Les marchés américains ont terminé la séance de vendredi en nette baisse, pénalisés par le repli marqué des grandes valeurs technologiques et par un contexte géopolitique toujours plus tendu au Moyen-Orient. La perspective d'un regain d'inflation, combinée à celle d'un durcissement de la politique monétaire, a aussi pesé sur le sentiment de marché. Dans ce climat, le S&P 500 a reculé de 1,51% à 6 506,5 points, le Dow Jones a cédé 0,96% pour s'établir à 45 577,5 points, tandis que le Nasdaq 100 a chuté de 1,88% à 23 898,1 points.

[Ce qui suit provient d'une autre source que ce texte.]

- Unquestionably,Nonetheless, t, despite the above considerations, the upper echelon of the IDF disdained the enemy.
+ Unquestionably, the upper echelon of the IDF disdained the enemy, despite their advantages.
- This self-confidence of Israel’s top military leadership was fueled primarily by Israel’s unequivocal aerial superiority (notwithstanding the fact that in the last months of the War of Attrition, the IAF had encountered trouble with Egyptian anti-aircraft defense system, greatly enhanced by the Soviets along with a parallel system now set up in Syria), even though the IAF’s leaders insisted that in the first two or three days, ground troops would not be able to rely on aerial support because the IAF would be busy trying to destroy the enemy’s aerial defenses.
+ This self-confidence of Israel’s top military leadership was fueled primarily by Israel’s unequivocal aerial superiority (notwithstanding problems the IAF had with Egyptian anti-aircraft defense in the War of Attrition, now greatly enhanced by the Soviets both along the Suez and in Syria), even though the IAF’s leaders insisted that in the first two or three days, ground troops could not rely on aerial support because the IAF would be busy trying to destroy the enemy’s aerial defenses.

La prolongation du conflit au Moyen-Orient, entré dans sa quatrième semaine, nourrissait les inquiétudes des investisseurs. Sur le terrain, aucun signe d'accalmie ne se profilait. L'armée américaine a déployé un navire d'assaut accompagné de milliers de Marines dans la région. De son côté, le nouveau guide suprême iranien a salué "l'unité" et la "résistance" du pays, illustrant la fermeté du discours de Téhéran.

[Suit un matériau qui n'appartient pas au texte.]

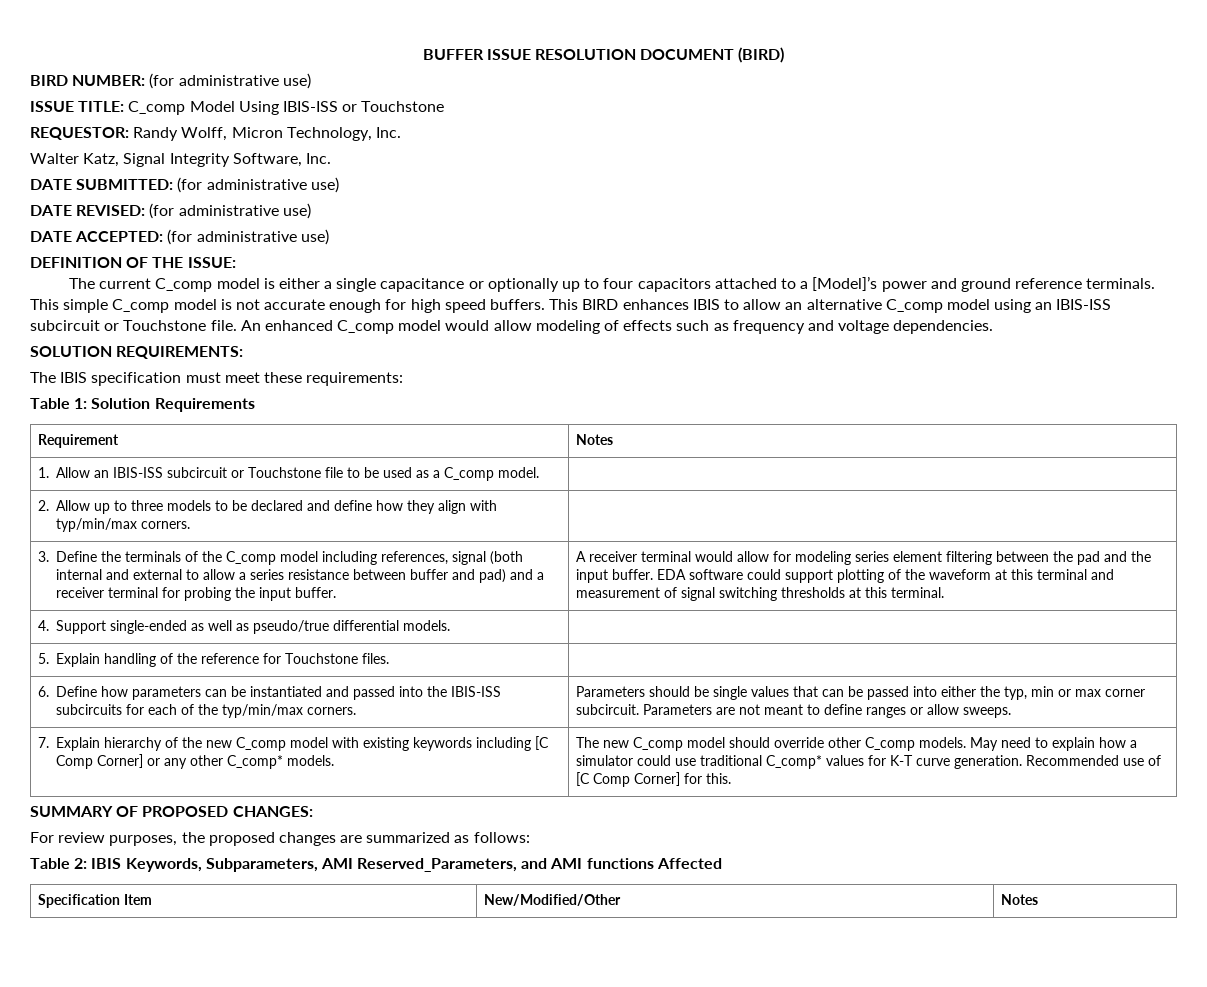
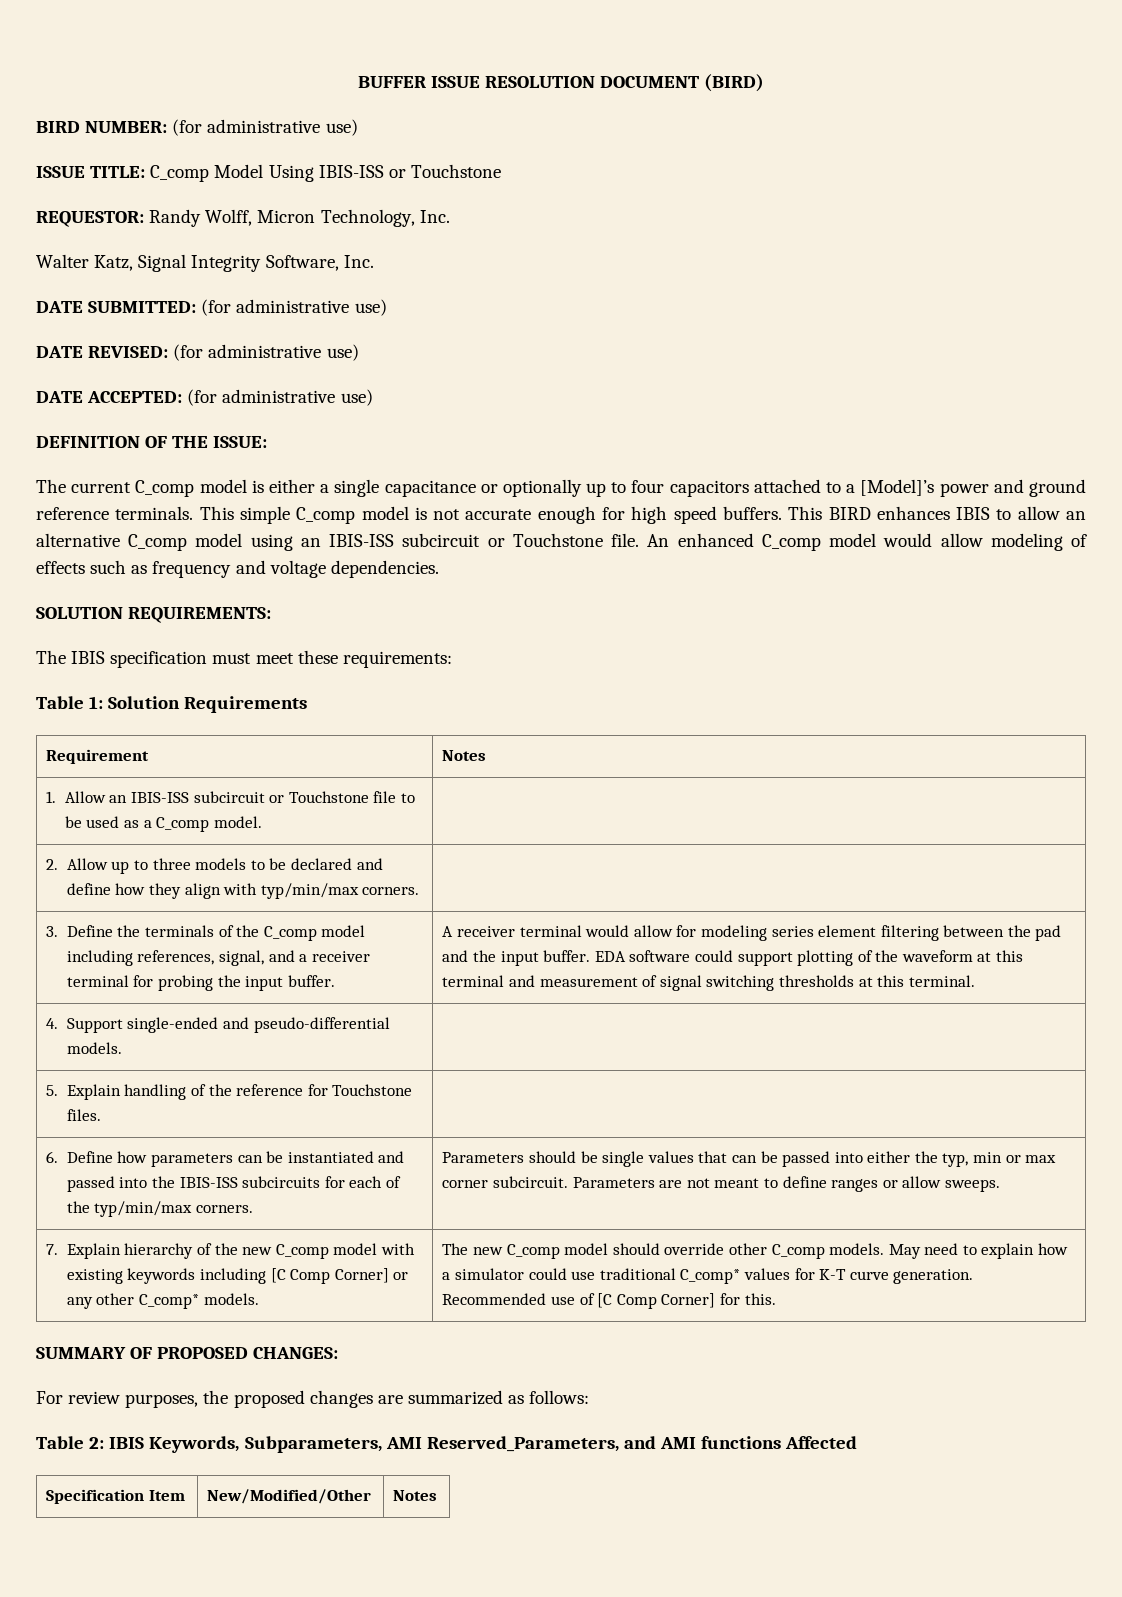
- 3. Define the terminals of the C_comp model including references, signal (both internal and external to allow a series resistance between buffer and pad) and a receiver terminal for probing the input buffer.
+ 3. Define the terminals of the C_comp model including references, signal, and a receiver terminal for probing the input buffer.
- 4. Support single-ended as well as pseudo/true differential models. |
+ 4. Support single-ended and pseudo-differential models. |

Dans ce contexte incertain, les grandes capitalisations ont toutes évolué dans le rouge. Nvidia et Tesla ont perdu près de 3%, tandis qu'Alphabet, Microsoft et Meta Platforms ont reculé d'environ 2%.

Le spectre d'un resserrement monétaire

Les anticipations de marché évoluaient également. Selon l'outil FedWatch du CME, les investisseurs envisageaient plus probable une hausse des taux d'intérêt qu'une baisse d'ici la fin de l'année 2026, un changement notable qui contribuait à la pression sur les actifs risqués.

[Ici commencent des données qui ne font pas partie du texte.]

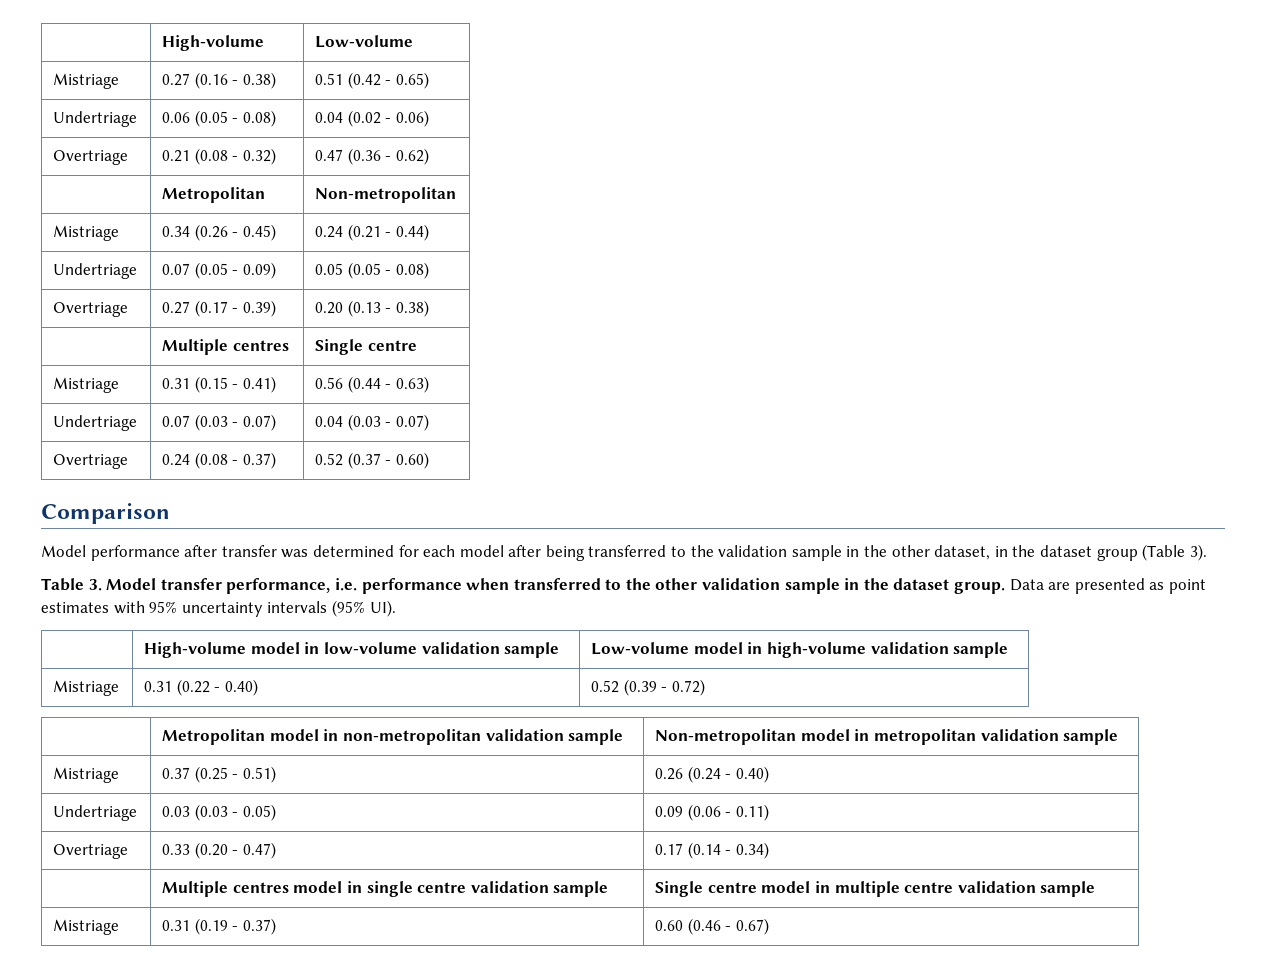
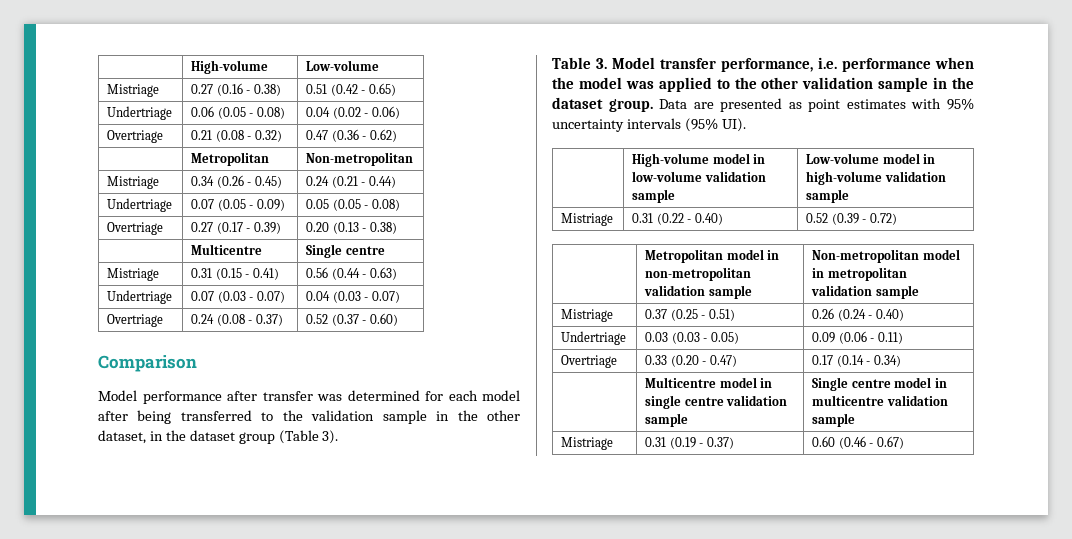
- | Multiple centres | Single centre
+ | Multicentre | Single centre
- Table 3. Model transfer performance, i.e. performance when transferred to the other validation sample in the dataset group.
+ Table 3. Model transfer performance, i.e. performance when the model was applied to the other validation sample in the dataset group.
- | Multiple centres model in single centre validation sample | Single centre model in multiple centre validation sample
+ | Multicentre model in single centre validation sample | Single centre model in multicentre validation sample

Sur le front des entreprises, Super Micro Computer s'est effondré de 33,3% après l'inculpation de trois personnes liées au groupe, accusées d'avoir orchestré la contrebande d'au moins 2,5 milliards de dollars de technologies vers la Chine. À l'inverse, son concurrent Dell a progressé de 1%.

Enfin, FedEx, souvent considéré comme un baromètre de l'activité économique mondiale, a relevé ses prévisions et assuré que la demande restait stable malgré les tensions géopolitiques. Le titre a ainsi terminé en hausse de 0,6%.